▶

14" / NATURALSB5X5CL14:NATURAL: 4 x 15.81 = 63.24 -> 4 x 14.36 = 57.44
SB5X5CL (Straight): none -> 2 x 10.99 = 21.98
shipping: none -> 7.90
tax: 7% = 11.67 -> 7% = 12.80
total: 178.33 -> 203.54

◀
▶

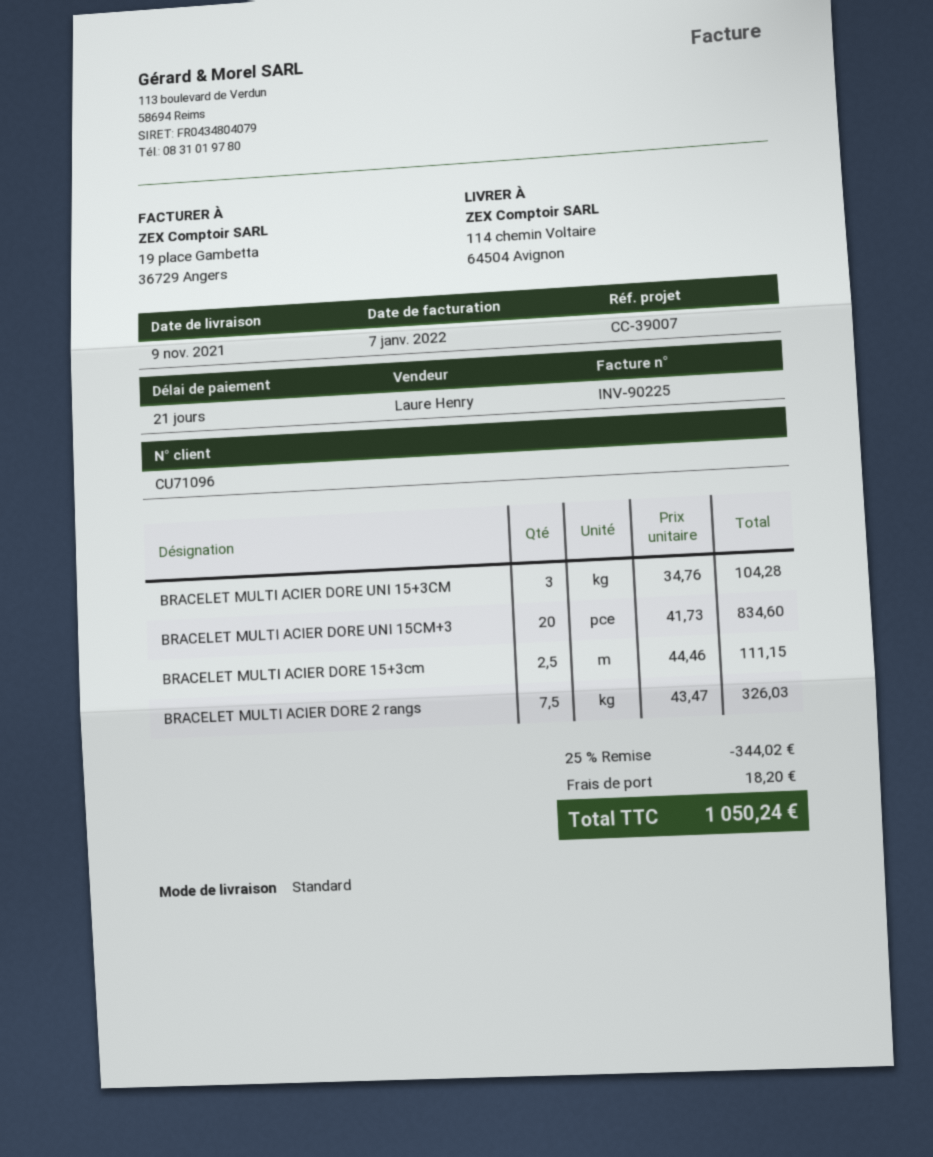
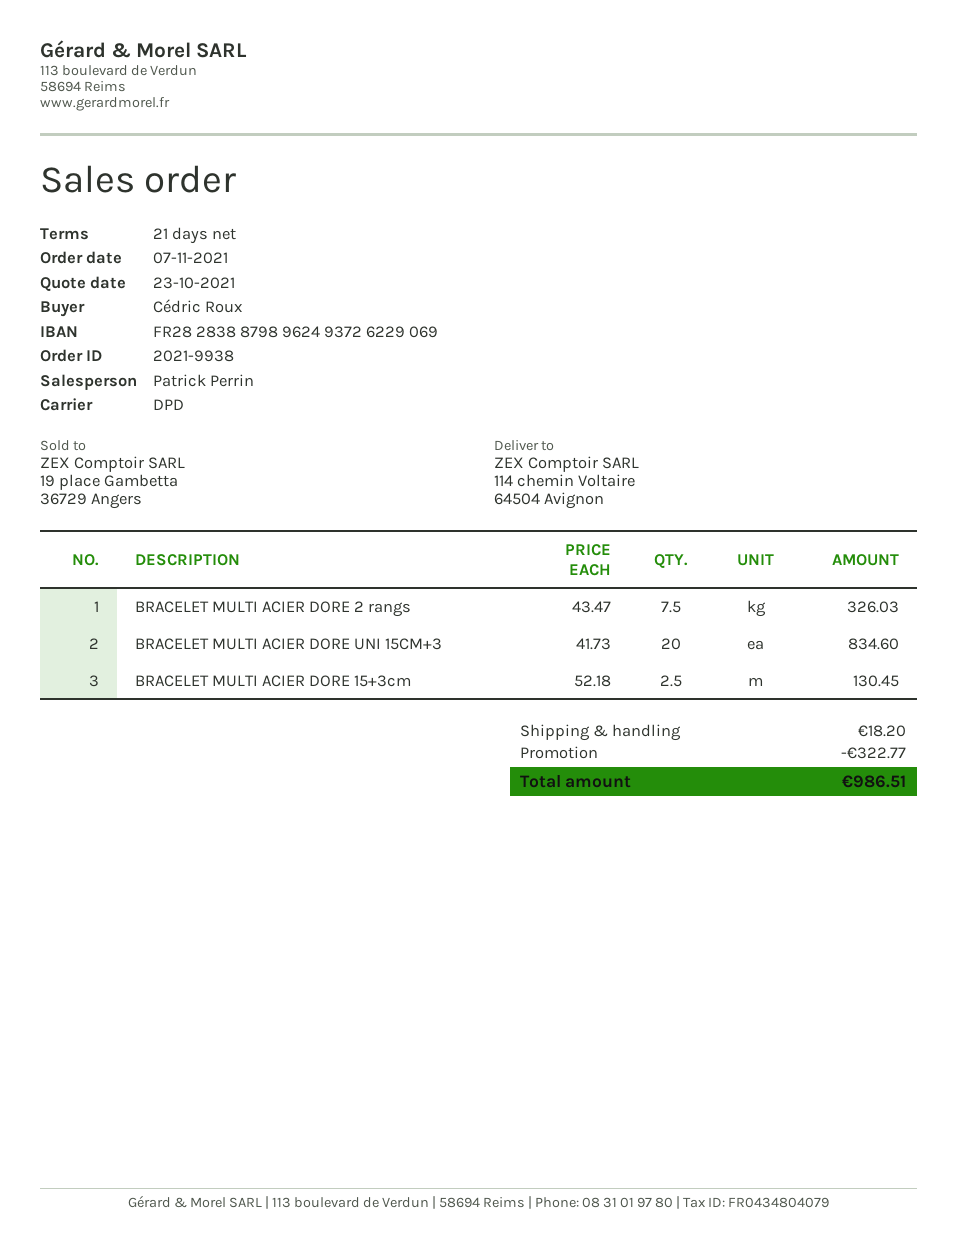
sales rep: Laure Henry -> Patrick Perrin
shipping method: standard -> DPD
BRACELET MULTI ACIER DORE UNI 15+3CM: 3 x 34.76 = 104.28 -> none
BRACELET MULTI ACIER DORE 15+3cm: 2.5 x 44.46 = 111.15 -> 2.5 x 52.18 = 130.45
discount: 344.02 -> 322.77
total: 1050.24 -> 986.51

◀
▶

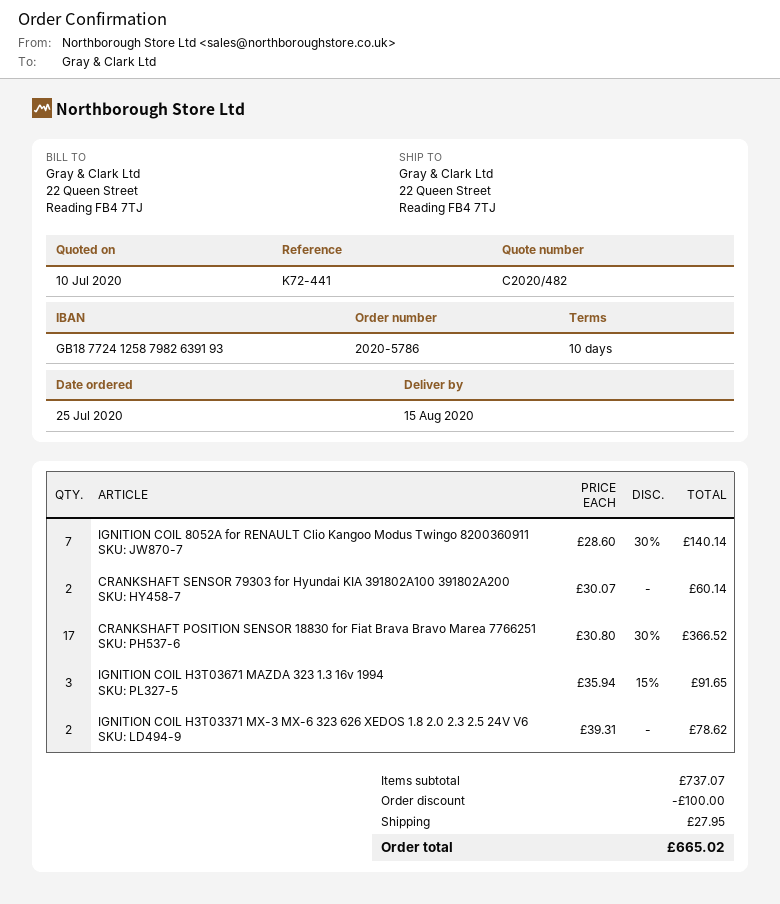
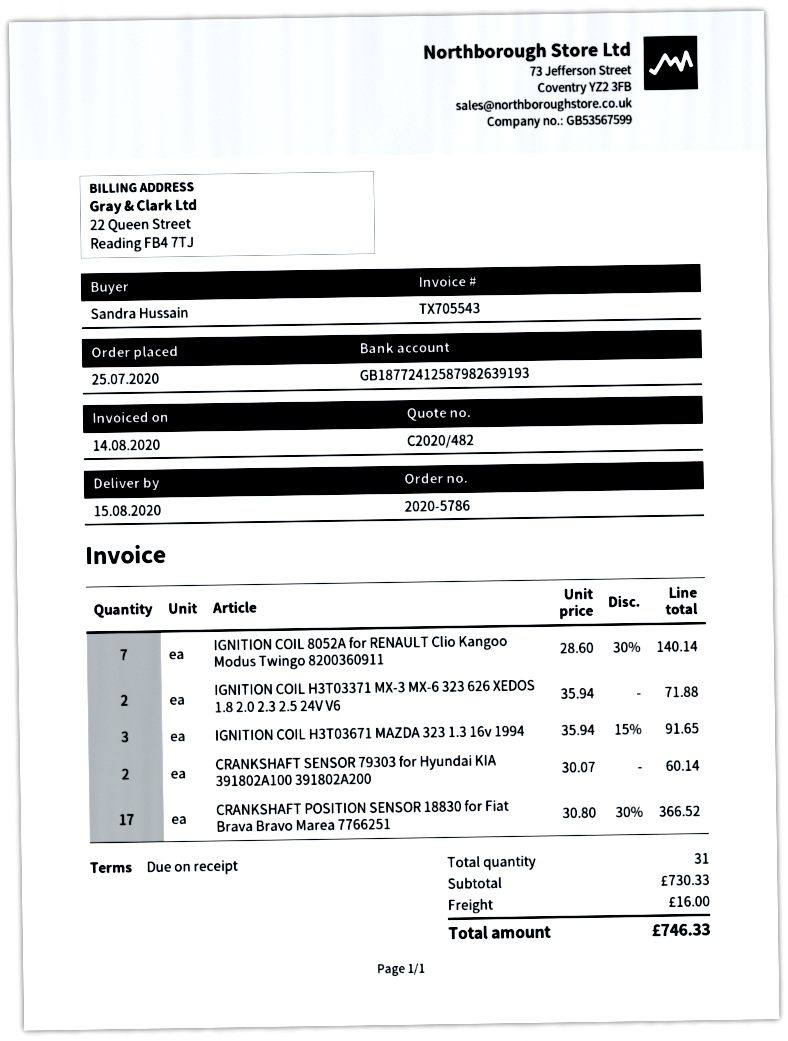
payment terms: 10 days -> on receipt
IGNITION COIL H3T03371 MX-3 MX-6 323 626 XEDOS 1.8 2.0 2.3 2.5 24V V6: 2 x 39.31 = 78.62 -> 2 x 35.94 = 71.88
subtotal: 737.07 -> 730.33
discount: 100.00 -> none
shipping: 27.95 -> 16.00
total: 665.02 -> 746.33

◀

== INSTRUCTIONS TO FOLLOW ==
Count up the lines above in which the word "DORE" appears, and give nothing but that count.

== RESPONSE TO THE TASK ==
2